(Beginning of Information given)
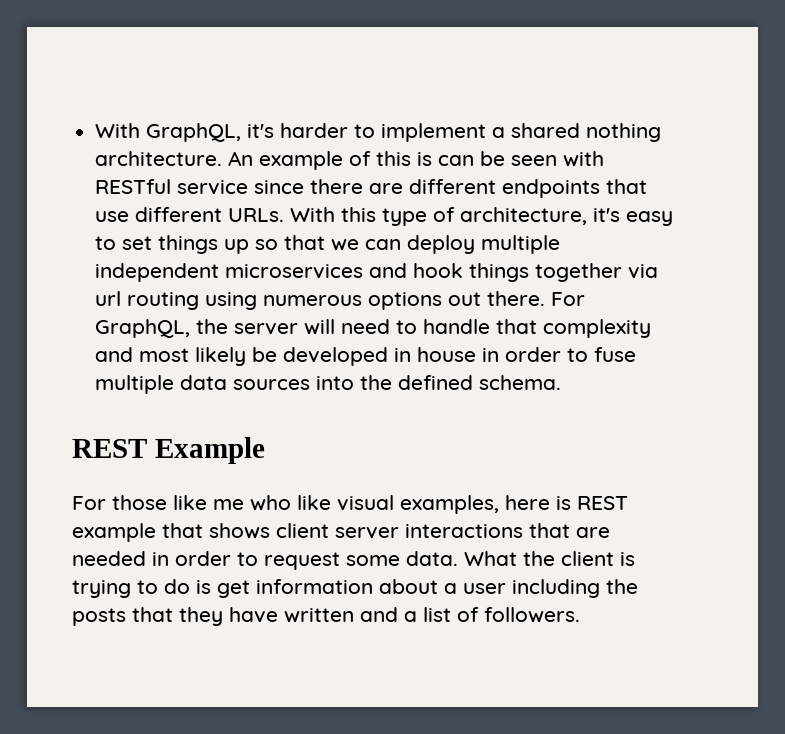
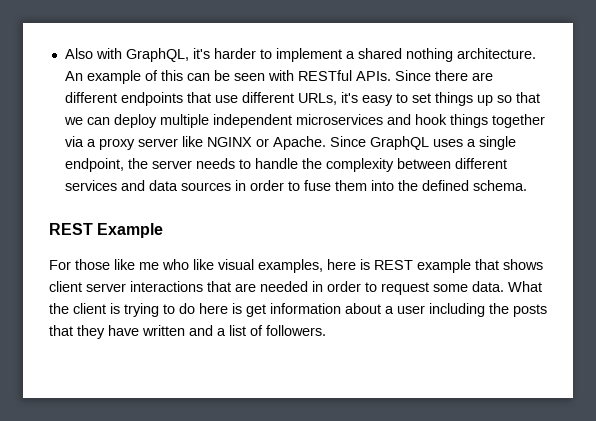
[95,123,141,138] With -> [64,48,122,59] Also with
[417,152,433,166] is -> (183, 75) none
[177,180,305,195] service since -> [355,70,431,81] APIs. Since
[228,207,588,226] URLs. With this type of architecture, -> [297,93,337,105] URLs,
[95,291,586,310] [95,319,652,338] [95,347,477,366] url routing using numerous options out there. For GraphQL, the server will need to handle that complexity and most likely be developed in house -> [86,136,516,150] [64,158,507,172] [64,180,231,191] a proxy server like NGINX or Apache. Since GraphQL uses a single endpoint, the server needs to handle the complexity between different services and data sources
[95,375,311,394] multiple data sources -> [334,180,367,191] them
(190, 586) none -> [199,303,228,314] here

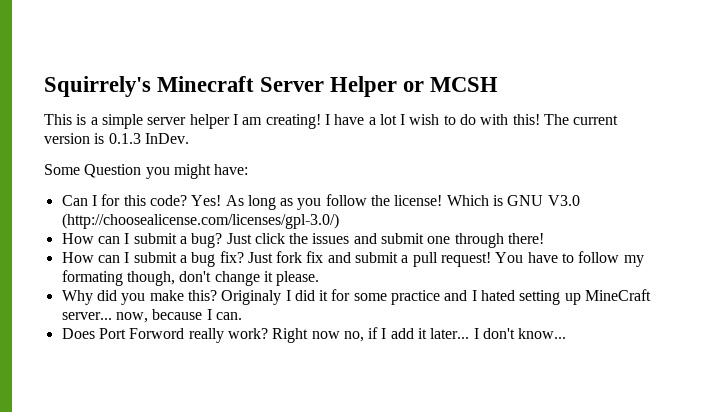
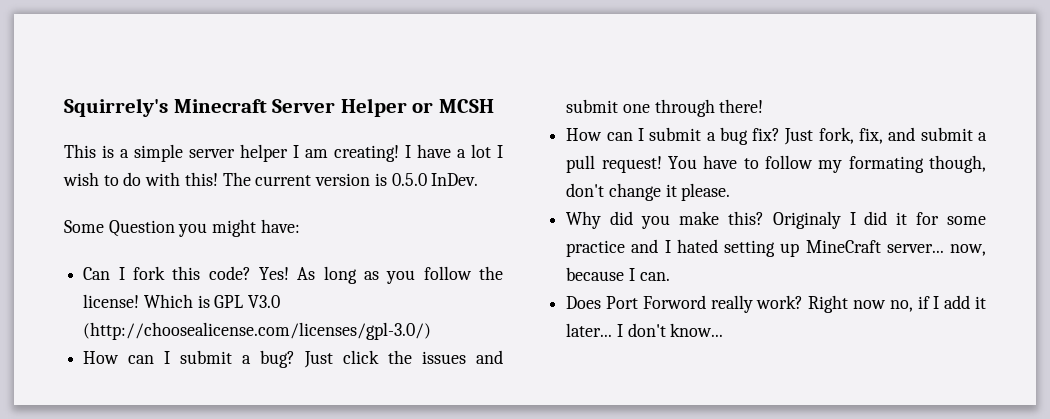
[108,133,141,144] 0.1.3 -> [391,173,427,186] 0.5.0
[101,194,121,206] for -> [132,266,165,280] fork
[507,195,544,206] GNU -> [214,295,244,308] GPL
[276,251,324,263] fork fix -> [818,127,884,144] fork, fix,

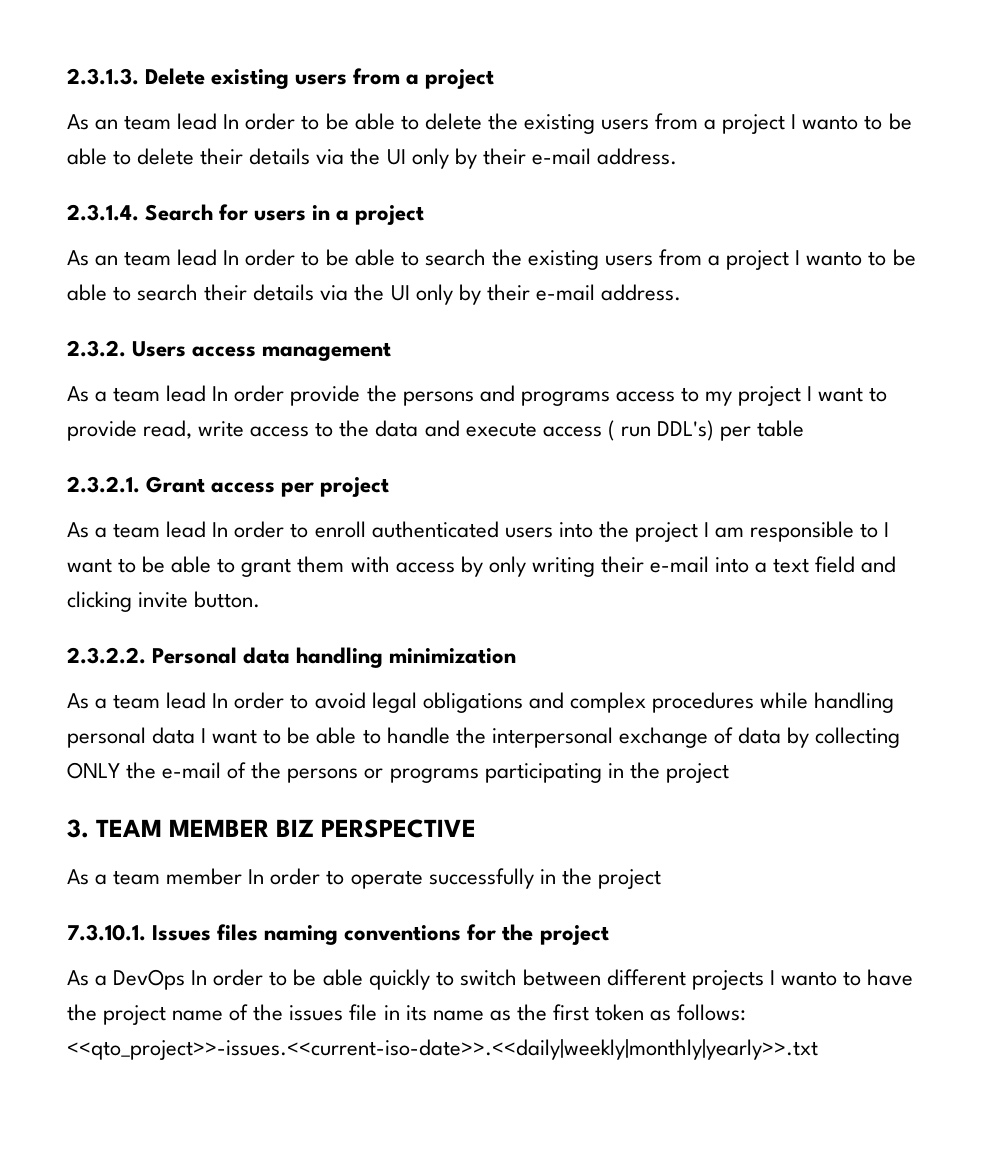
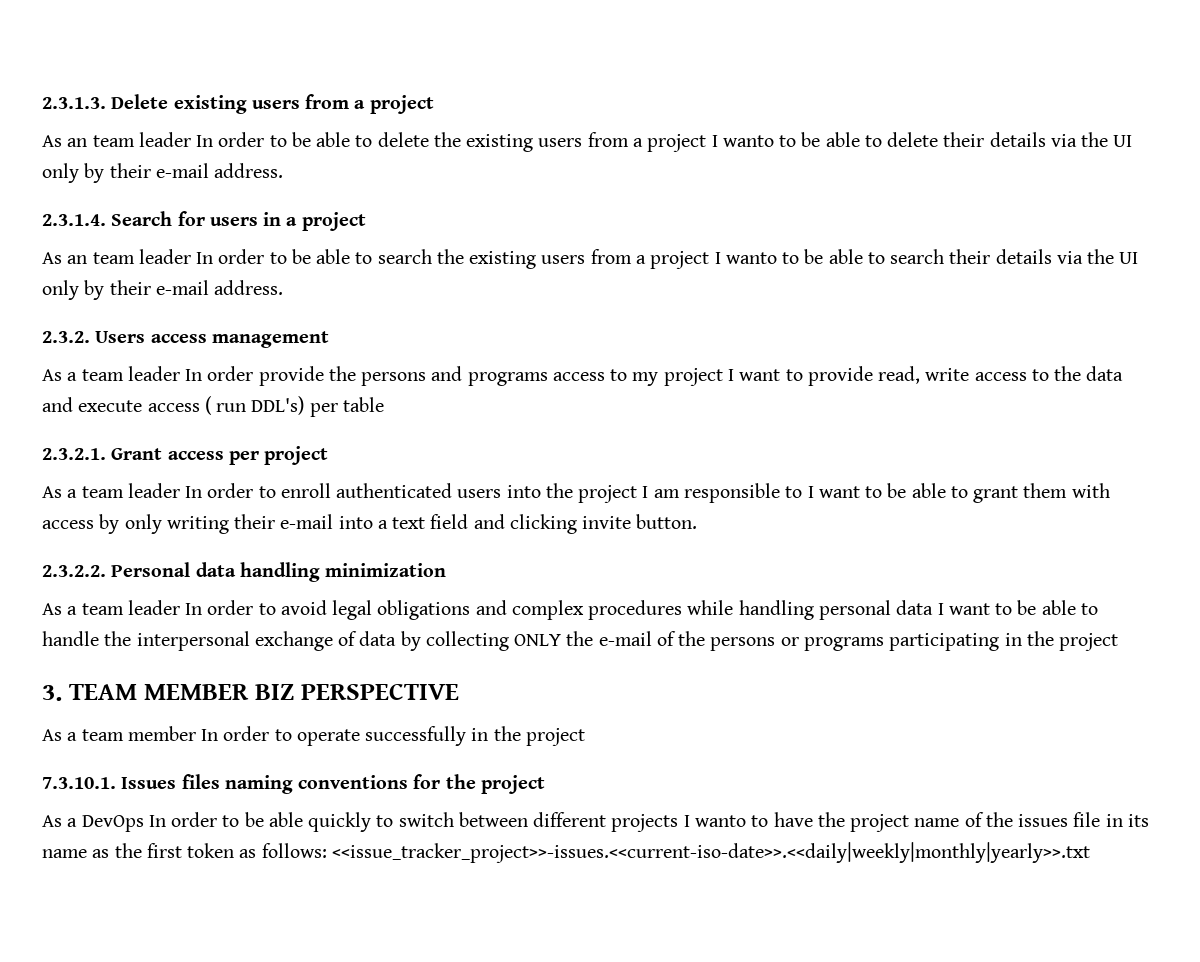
[177,113,218,130] lead -> [138,132,191,147] leader
[177,249,218,266] lead -> [138,249,191,264] leader
[166,385,207,402] lead -> [127,366,180,381] leader
[166,521,207,538] lead -> [127,483,180,498] leader
[166,692,207,709] lead -> [127,600,180,615] leader
[67,1039,818,1060] <<qto_project>>-issues.<<current-iso-date>>.<<daily|weekly|monthly|yearly>>.txt -> [331,842,1090,863] <<issue_tracker_project>>-issues.<<current-iso-date>>.<<daily|weekly|monthly|yearly>>.txt

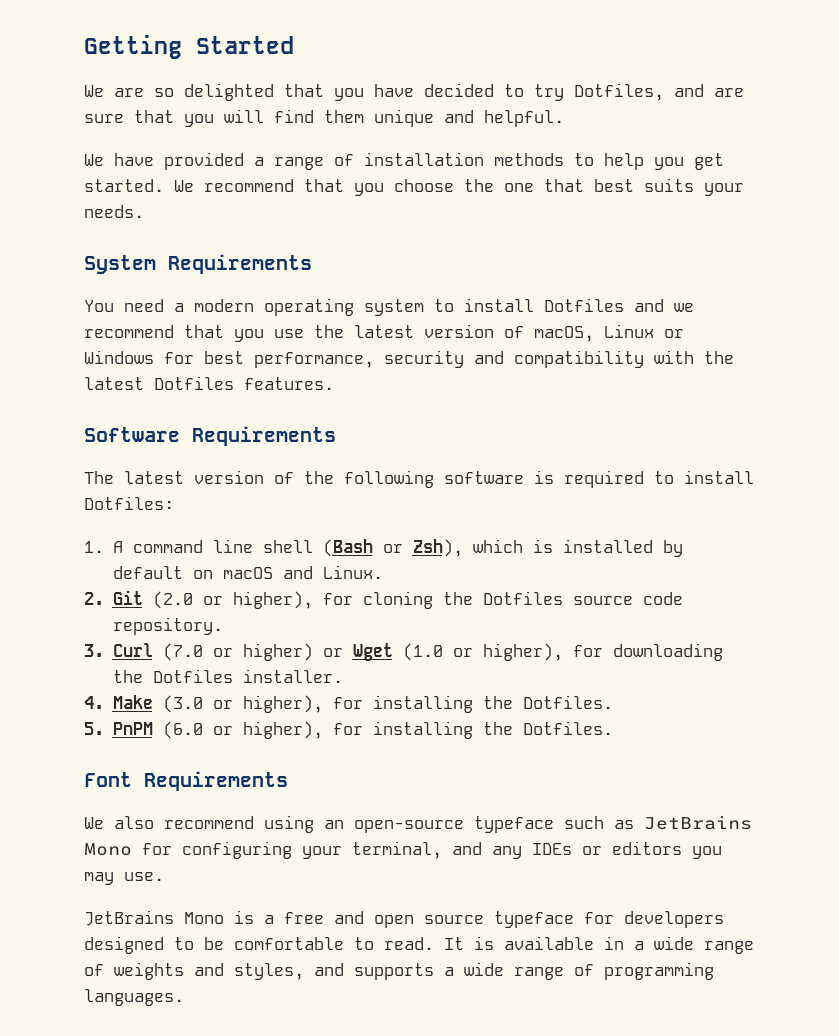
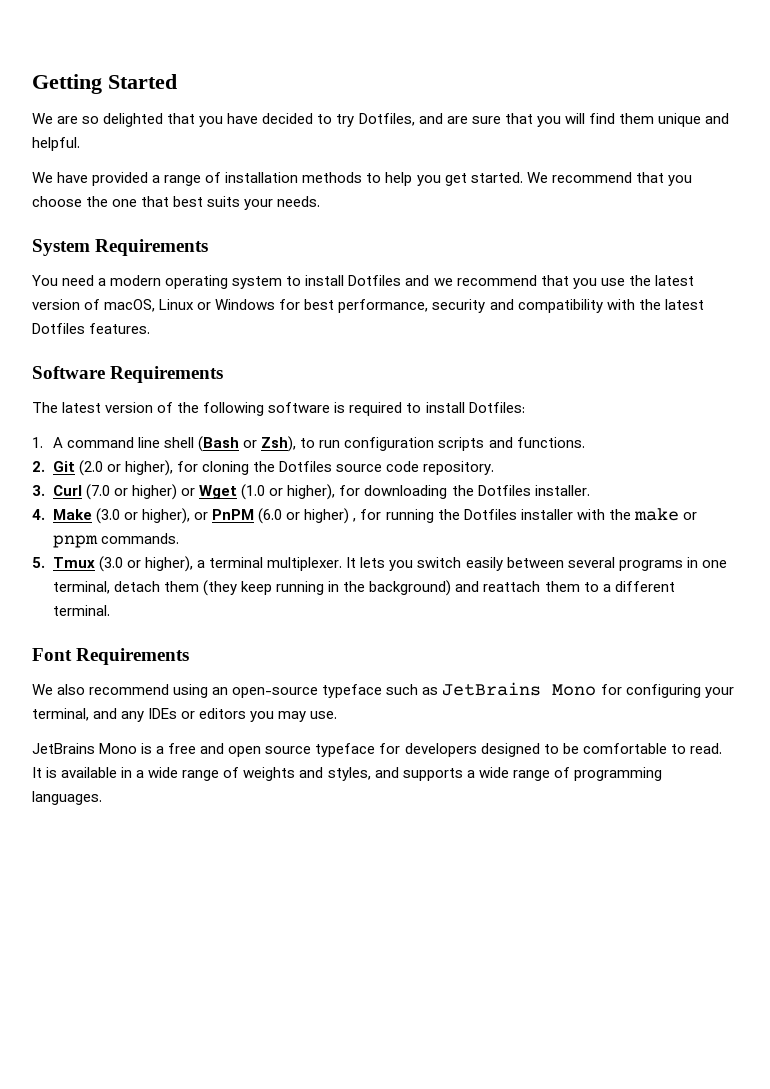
[472,539,683,557] [112,565,383,579] which is installed by default on macOS and Linux. -> [300,437,585,451] to run configuration scripts and functions.
[332,695,613,713] [84,721,613,739] for installing the Dotfiles. // 5. PnPM (6.0 or higher), for installing the Dotfiles. -> [194,508,697,524] [52,533,179,548] [32,556,727,572] [52,580,675,596] [52,605,110,616] or PnPM (6.0 or higher) , for running the Dotfiles installer with the make or pnpm commands. // 5. Tmux (3.0 or higher), a terminal multiplexer. It lets you switch easily between several programs in one terminal, detach them (they keep running in the background) and reattach them to a different terminal.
(End of Information given)
Report each line in the data above that holds the word "between" by copying it.

Exercise output
[95,291,586,310] [95,319,652,338] [95,347,477,366] url routing using numerous options out there. For GraphQL, the server will need to handle that complexity and most likely be developed in house -> [86,136,516,150] [64,158,507,172] [64,180,231,191] a proxy server like NGINX or Apache. Since GraphQL uses a single endpoint, the server needs to handle the complexity between different services and data sources
[332,695,613,713] [84,721,613,739] for installing the Dotfiles. // 5. PnPM (6.0 or higher), for installing the Dotfiles. -> [194,508,697,524] [52,533,179,548] [32,556,727,572] [52,580,675,596] [52,605,110,616] or PnPM (6.0 or higher) , for running the Dotfiles installer with the make or pnpm commands. // 5. Tmux (3.0 or higher), a terminal multiplexer. It lets you switch easily between several programs in one terminal, detach them (they keep running in the background) and reattach them to a different terminal.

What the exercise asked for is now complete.